Alvo eleitoral: eleitor centrista do PSOE
Os populares calcularam que há uma parte eleitorado mais centrista pertencer Partido Socialistaque não partilha de forma alguma da posição que o governo tem assumido nos últimos anos relativamente regime chavista; e é nisso que ele pretende focar. Estes são os eleitores Pedro Sanchesmoderado e dissidente “condescendência” poder executivo com o que eles acreditam “ditadura”explicado em parágrafos.
Ele Governo não reconheci o resultado últimas eleições na Venezuela dada a recusa de Maduro em fornecer protocolos eleitorais. Posição correspondente observadores internacionais E Centro Carterquem ganhou oposição depois de receber uma quantidade significativa desses documentos.

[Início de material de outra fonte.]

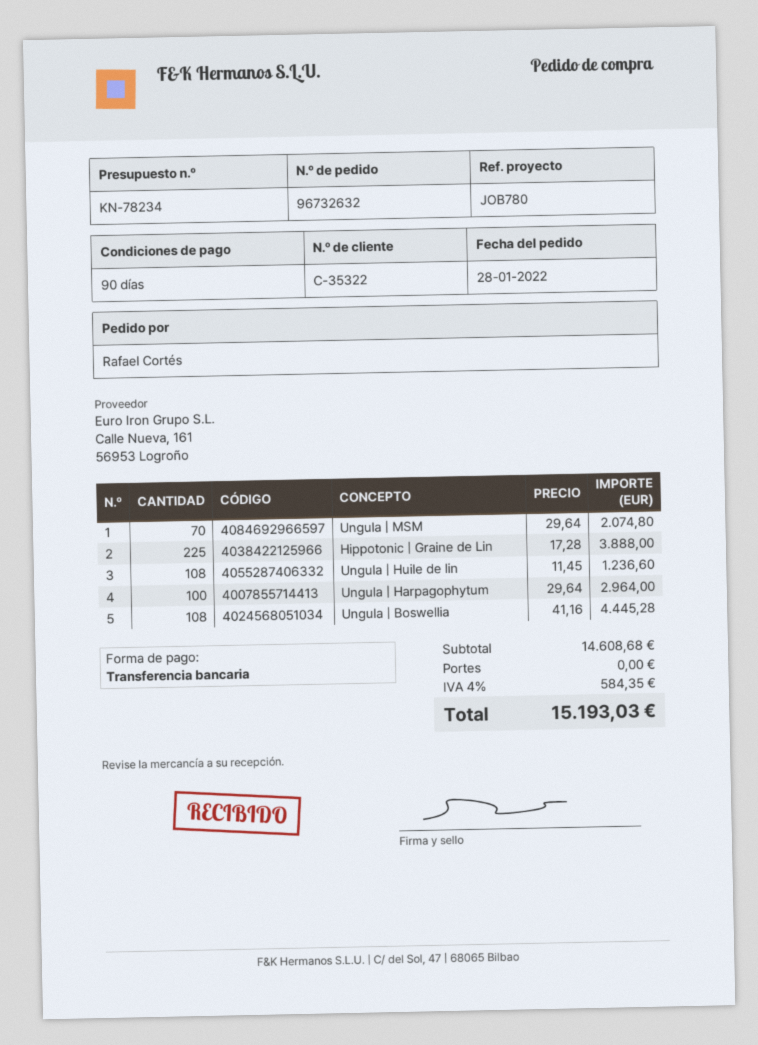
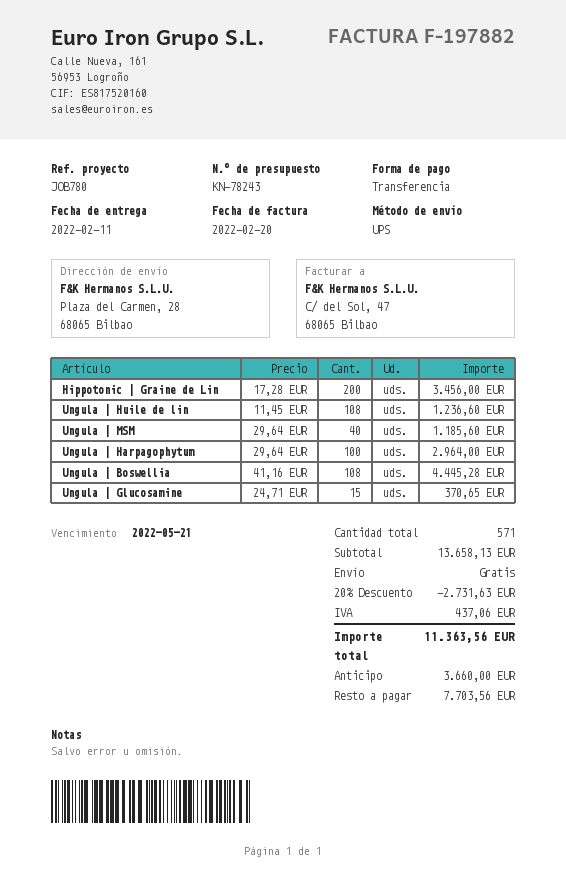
quote number: KN-78234 -> KN-78243
Ungula | MSM: 70 x 29.64 = 2074.80 -> 40 x 29.64 = 1185.60
Hippotonic | Graine de Lin: 225 x 17.28 = 3888.00 -> 200 x 17.28 = 3456.00
Ungula | Glucosamine: none -> 15 x 24.71 = 370.65
subtotal: 14608.68 -> 13658.13
discount: none -> 20% = 2731.63
tax: 584.35 -> 437.06
total: 15193.03 -> 11363.56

Zapatero e a conexão com o regime chavista
A proximidade do ex-presidente José Luis Rodríguez Zapateroum dos grandes conselheiros do presidente Pedro Sanchestrouxe rios de tinta entre o relacionamento entre o poder executivo e Regime de Maduro. Oposição venezuelana criticou repetidamente a posição de Zapatero. E o ministro das Relações Exteriores, José Manuel Albarez, recusou-se a comentar se o fim de Maduro é uma boa ou má notícia para a Venezuela.
Líder da oposição, Maria Corina Machadovencedor recente Prêmio Nobel da PazO passado atacou 12 de dezembro contra o governo Sánchez por não fazer mais contra Maduro e pelo fim do regime: “A história julgará o que faltou. Claro que não foi suficiente.”– ele pronunciou o veredicto.

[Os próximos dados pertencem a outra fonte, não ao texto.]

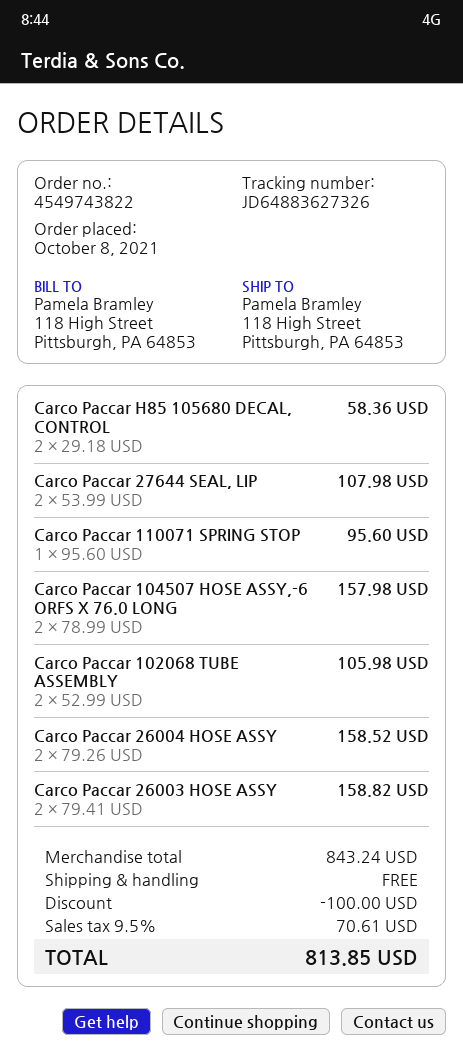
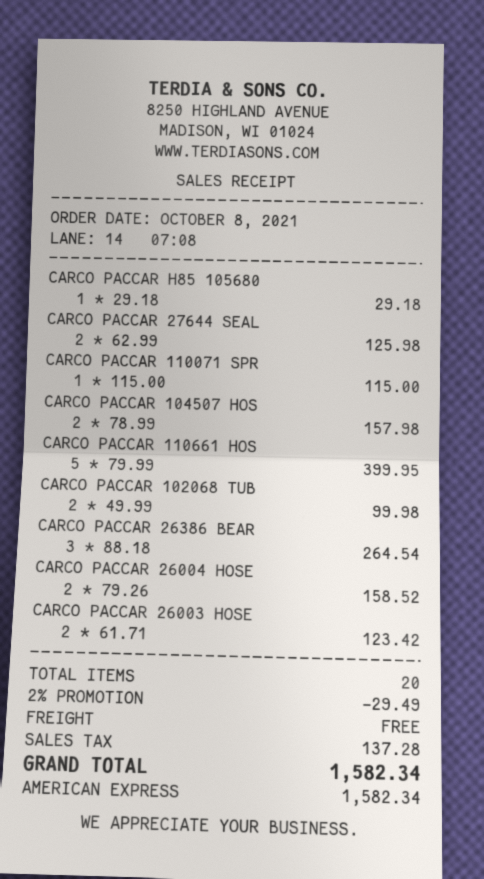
Carco Paccar H85 105680 DECAL, CONTROL: 2 x 29.18 = 58.36 -> 1 x 29.18 = 29.18
Carco Paccar 27644 SEAL, LIP: 2 x 53.99 = 107.98 -> 2 x 62.99 = 125.98
Carco Paccar 110071 SPRING STOP: 1 x 95.60 = 95.60 -> 1 x 115.00 = 115.00
Carco Paccar 102068 TUBE ASSEMBLY: 2 x 52.99 = 105.98 -> 2 x 49.99 = 99.98
Carco Paccar 26003 HOSE ASSY: 2 x 79.41 = 158.82 -> 2 x 61.71 = 123.42
CARCO PACCAR 110661 HOS: none -> 5 x 79.99 = 399.95
CARCO PACCAR 26386 BEAR: none -> 3 x 88.18 = 264.54
discount: 100.00 -> 29.49
tax: 70.61 -> 137.28
total: 813.85 -> 1582.34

Ele objetivo principal A liderança do PP foi conseguir mais votos para o centroOnde maioria absolutadizem no primeiro andar de Gênova. Desde o presidente do partido, Alberto Nuñez Feijódesembarcou em Madrid para substituir Pablo CasadoA estratégia da liderança sempre foi conquistar o maior número possível de posições no eleitorado, que costuma oscilar entre PP e PSOE de vez em quando.

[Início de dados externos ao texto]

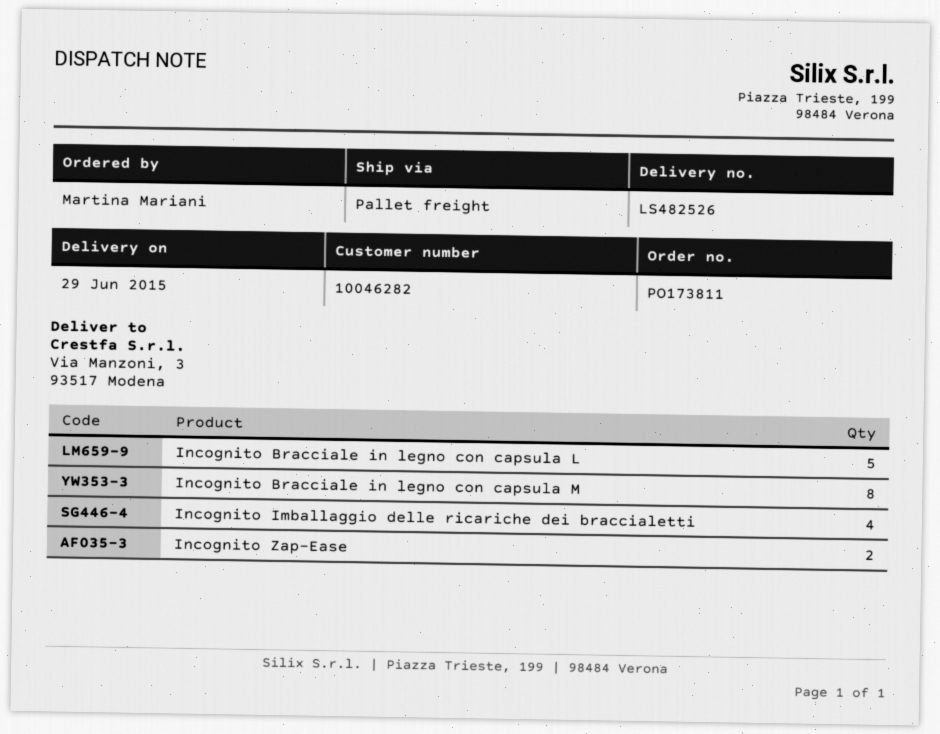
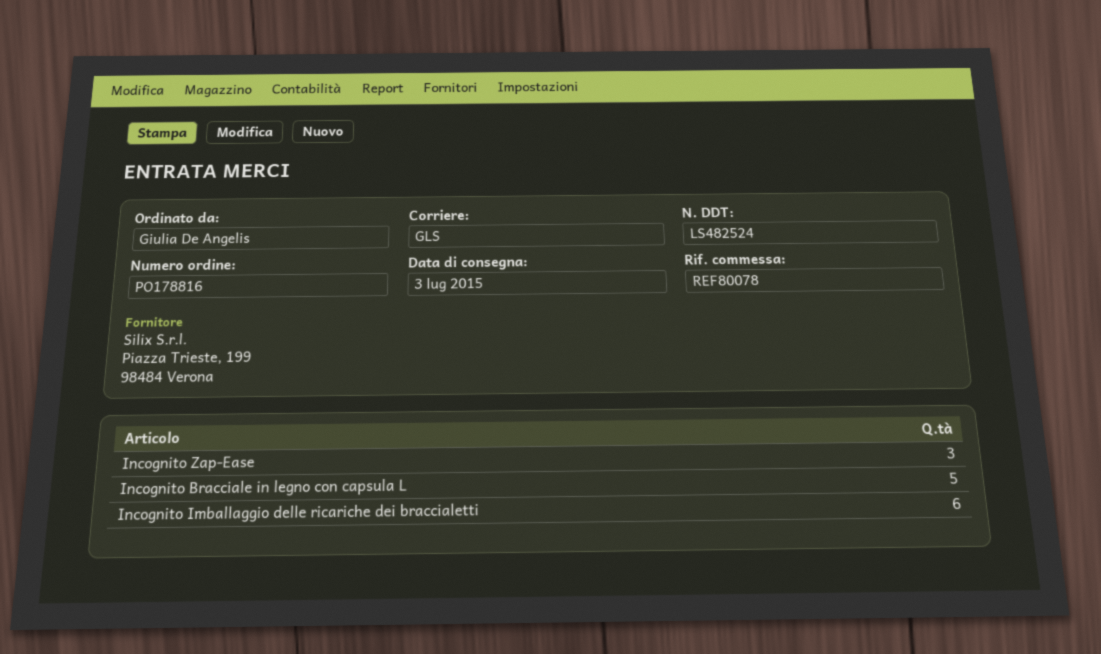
order number: PO173811 -> PO178816
delivery note number: LS482526 -> LS482524
delivery date: 2015-06-29 -> 2015-07-03
ordered by: Martina Mariani -> Giulia De Angelis
shipping method: pallet freight -> GLS
Incognito Bracciale in legno con capsula M: 8 -> none
Incognito Imballaggio delle ricariche dei braccialetti: 4 -> 6
Incognito Zap-Ease: 2 -> 3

E os partidos tendem a concentrar-se em eventos que lhes permitam atacar este eleitorado, geralmente duvidoso e isso decidirá seu voto positivo detalhes – mesmo em dias antes das eleições—.
Sanchez como líder internacional e contraste com Trump
O PP quer contrariar a intenção de Sánchez de se estabelecer como líder internacional – como isso aconteceu oposição a Israel– e pretendem atacar um dos pontos fracos desta área: falta de força nas críticas a Maduro, em contraste com os repetidos ataques ao presidente norte-americano, Donald Trump.
É por isso que o PP quer centro ênfase no chavismoe não tanto em indícios de ilegalidade, mas em Operação militar americana que bombardeou a Venezuela 3 de janeiro do ano passado. Especialistas populares descartam que este evento possa afetar significativamente eleitoradoe ainda mais sem eleições gerais entendimento. Mas eles acreditam que podem obter um bom número de votos se se concentrarem falta de críticas de Sanchez sozinho “ditadura” que até os seus próprios eleitores criticam.